« Bakhita » de Véronique Olmi

Publié le 2017-12-28 | Le Nouvelliste

Culture -

Chaque année, un marathon littéraire occupe les comités de lecture chargés de repérer et de révéler aux lecteurs les meilleurs textes pour la rentrée littéraire en septembre. Cette année, parmi de nombreux auteurs, une a été retenue: Véronique Olmi. Auteur de romans et de pièces de théâtre, Véronique Olmi a fait l’unanimité avec son livre « Bakhita », paru aux Editions Albin Michel, 2017.

Gagnant du prix du roman FNAC 2017, « Bakhita » est une « histoire merveilleuse », « una storia meravigliosa » qui entraîne le lecteur du continent africain au continent européen avec verve, dans un langage facile et accrocheur, le conduisant dans les périples de l’histoire sans débordement, le forçant à s’émerveiller sur les dimensions de l’âme humaine pour ensuite l’attacher au récit lui-même.

« Bakhita », un roman certes mais sur un fond biographique où toute la prodigieuse puissance de l’histoire est rehaussée par le temps de conjugaison. Le présent. Présent de narration mais surtout présent duratif, étendu dans le temps pour une action qui dure, une action commencée, illimitée dans le temps. Le lecteur est dans une réalité palpable, saisissante, du début à la fin de l’histoire. Il partage, et vibre avec émotion, les pérégrinations, les voyages, les déplacements, les déchirements mais aussi les joies simples et inattendues.

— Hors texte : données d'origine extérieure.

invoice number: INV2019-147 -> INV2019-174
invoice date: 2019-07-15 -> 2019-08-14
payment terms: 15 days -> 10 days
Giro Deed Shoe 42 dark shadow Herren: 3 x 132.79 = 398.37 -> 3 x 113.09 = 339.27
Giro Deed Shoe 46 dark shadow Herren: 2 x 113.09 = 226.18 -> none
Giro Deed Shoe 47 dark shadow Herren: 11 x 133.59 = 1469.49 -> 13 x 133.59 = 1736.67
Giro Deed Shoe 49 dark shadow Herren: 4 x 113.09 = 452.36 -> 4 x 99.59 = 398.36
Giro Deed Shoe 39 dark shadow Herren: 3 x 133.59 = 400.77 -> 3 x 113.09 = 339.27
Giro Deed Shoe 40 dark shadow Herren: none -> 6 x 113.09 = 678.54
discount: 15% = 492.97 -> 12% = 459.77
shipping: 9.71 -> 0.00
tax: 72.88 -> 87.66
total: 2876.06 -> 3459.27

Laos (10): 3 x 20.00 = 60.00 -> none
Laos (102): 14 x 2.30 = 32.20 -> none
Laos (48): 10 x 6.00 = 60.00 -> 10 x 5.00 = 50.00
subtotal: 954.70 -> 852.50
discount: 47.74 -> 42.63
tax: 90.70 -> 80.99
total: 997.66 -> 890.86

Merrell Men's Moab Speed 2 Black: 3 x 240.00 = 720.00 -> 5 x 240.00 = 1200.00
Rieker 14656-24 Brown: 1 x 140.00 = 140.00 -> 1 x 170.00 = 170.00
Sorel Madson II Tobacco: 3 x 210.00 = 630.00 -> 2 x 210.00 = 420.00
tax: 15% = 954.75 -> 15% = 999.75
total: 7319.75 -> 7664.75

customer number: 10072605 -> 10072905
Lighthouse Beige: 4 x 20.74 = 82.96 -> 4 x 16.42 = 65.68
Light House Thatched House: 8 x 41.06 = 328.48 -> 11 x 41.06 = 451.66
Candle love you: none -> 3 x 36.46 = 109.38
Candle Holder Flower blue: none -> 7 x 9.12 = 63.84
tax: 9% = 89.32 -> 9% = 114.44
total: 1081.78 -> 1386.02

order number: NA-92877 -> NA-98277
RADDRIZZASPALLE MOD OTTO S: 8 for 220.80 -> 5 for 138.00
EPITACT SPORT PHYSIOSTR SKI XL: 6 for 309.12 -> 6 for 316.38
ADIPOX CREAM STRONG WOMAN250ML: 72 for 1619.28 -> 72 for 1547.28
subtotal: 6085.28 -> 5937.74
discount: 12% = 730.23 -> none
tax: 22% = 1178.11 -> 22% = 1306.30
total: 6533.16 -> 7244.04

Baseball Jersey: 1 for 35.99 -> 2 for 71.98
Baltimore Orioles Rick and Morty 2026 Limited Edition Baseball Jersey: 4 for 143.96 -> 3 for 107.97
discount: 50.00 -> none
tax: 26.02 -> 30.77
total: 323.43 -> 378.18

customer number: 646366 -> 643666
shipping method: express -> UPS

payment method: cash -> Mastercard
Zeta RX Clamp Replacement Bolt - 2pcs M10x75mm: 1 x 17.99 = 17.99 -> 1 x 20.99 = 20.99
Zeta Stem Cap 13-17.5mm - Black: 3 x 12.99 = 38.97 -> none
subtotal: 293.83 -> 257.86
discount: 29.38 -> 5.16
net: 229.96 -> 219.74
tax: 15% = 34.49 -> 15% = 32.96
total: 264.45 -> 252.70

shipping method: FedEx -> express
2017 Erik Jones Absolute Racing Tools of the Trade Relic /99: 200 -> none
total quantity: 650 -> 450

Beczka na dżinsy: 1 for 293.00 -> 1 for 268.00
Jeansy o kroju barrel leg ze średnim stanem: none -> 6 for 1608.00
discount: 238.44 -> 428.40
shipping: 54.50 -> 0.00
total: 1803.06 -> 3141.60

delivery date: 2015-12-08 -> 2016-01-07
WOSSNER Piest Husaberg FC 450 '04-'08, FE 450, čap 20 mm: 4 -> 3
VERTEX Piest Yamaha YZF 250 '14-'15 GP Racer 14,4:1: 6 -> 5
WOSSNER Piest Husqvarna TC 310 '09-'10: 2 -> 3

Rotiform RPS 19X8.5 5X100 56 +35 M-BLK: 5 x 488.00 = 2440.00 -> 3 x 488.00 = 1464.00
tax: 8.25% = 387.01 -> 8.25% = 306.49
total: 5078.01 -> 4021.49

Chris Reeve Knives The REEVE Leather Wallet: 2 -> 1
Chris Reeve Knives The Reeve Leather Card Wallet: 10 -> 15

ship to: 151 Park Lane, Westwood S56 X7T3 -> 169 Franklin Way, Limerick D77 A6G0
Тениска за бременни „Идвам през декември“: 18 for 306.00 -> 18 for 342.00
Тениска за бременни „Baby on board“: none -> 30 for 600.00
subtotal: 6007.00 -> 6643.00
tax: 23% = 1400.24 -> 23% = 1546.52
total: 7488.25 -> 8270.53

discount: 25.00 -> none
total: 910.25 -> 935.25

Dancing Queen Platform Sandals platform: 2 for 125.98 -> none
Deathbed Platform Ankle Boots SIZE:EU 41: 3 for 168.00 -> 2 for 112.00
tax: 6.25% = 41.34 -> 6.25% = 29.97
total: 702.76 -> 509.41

Dans ce livre, Véronique Olmi a certainement fait appel à ses talents de romancière non pour inventer et donner vie à des personnages fictifs mais plutôt pour décrire des émotions, explorer des espaces infinis, imaginer un dialogue qui a été ou aurait pu être. Intenses, bouleversants, profonds, inhumains. Ce sont ces sentiments décrits avec simplicité sans exagération mais combien magnifiés par cette même simplicité, qui rendent le livre palpitant. Dans une entrevue, « Véronique Olmi raconte avoir découvert l’existence de cette sainte en l’Église Saint-Jean-Baptiste de Langeais en Touraine qui abrite un portrait d’elle. Intriguée par les éléments biographiques qu’elle a pu y lire, elle a décidé d’approfondir ses recherches et s’est passionnée pour le sujet. Loin du portrait édifiant ou de la biographie de référence, elle a choisi d’en faire un roman… »

Tour à tour esclave, domestique, religieuse et sainte, « Bakhita » a tout connu. L’esclavage ne lui a jamais pris son âme d’enfant ni ne l’a enrobée d’amertume, de colère ou de vengeance. « […] On lui a demandé de raconter sa vie, et elle l’a racontée encore et encore, depuis le début. […] Elle ne savait pas que ce qu’elle dirait serait écrit. […] Pour ce récit, sa mémoire est revenue. Mais son nom, elle ne l’a jamais retrouvé. Elle n’a jamais su comment elle s’appelait. […] Cette enfant qui aurait dû mourir dans l’esclavage a survécu, cette enfant était et reste ce que personne jamais n’a réussi à lui prendre. » Cette enfant est « Bakhita ». « En 1955, l’Église ouvre le procès ordinaire d’information en vue de sa béatification. […] Le 1er décembre 1978, Jean-Paul II signe le décret d’héroïsation de ses vertus. […] Le 6 juillet 1991, Jean-Paul II signe son décret de béatification. […] » Après avoir été déclarée, en 1995, patronne du Soudan, Bakhita est déclarée sainte par Jean-Paul II, le 1er octobre 2000.

« Bakhita » n’est pas une histoire racontée par un documentaliste religieux. Le récit ne met en exergue aucune tendance à vouloir rallier quiconque à une cause, une conviction. C’est l’histoire du parcours d’une femme, de pérégrinations émouvantes et dérangeantes vécues dans la dignité. L’histoire d’une force, d’une grandeur d’âme, d’une volonté à toute épreuve, d’une détermination à vivre et à survivre.

Véronique Olmi a écrit un chef-d’œuvre.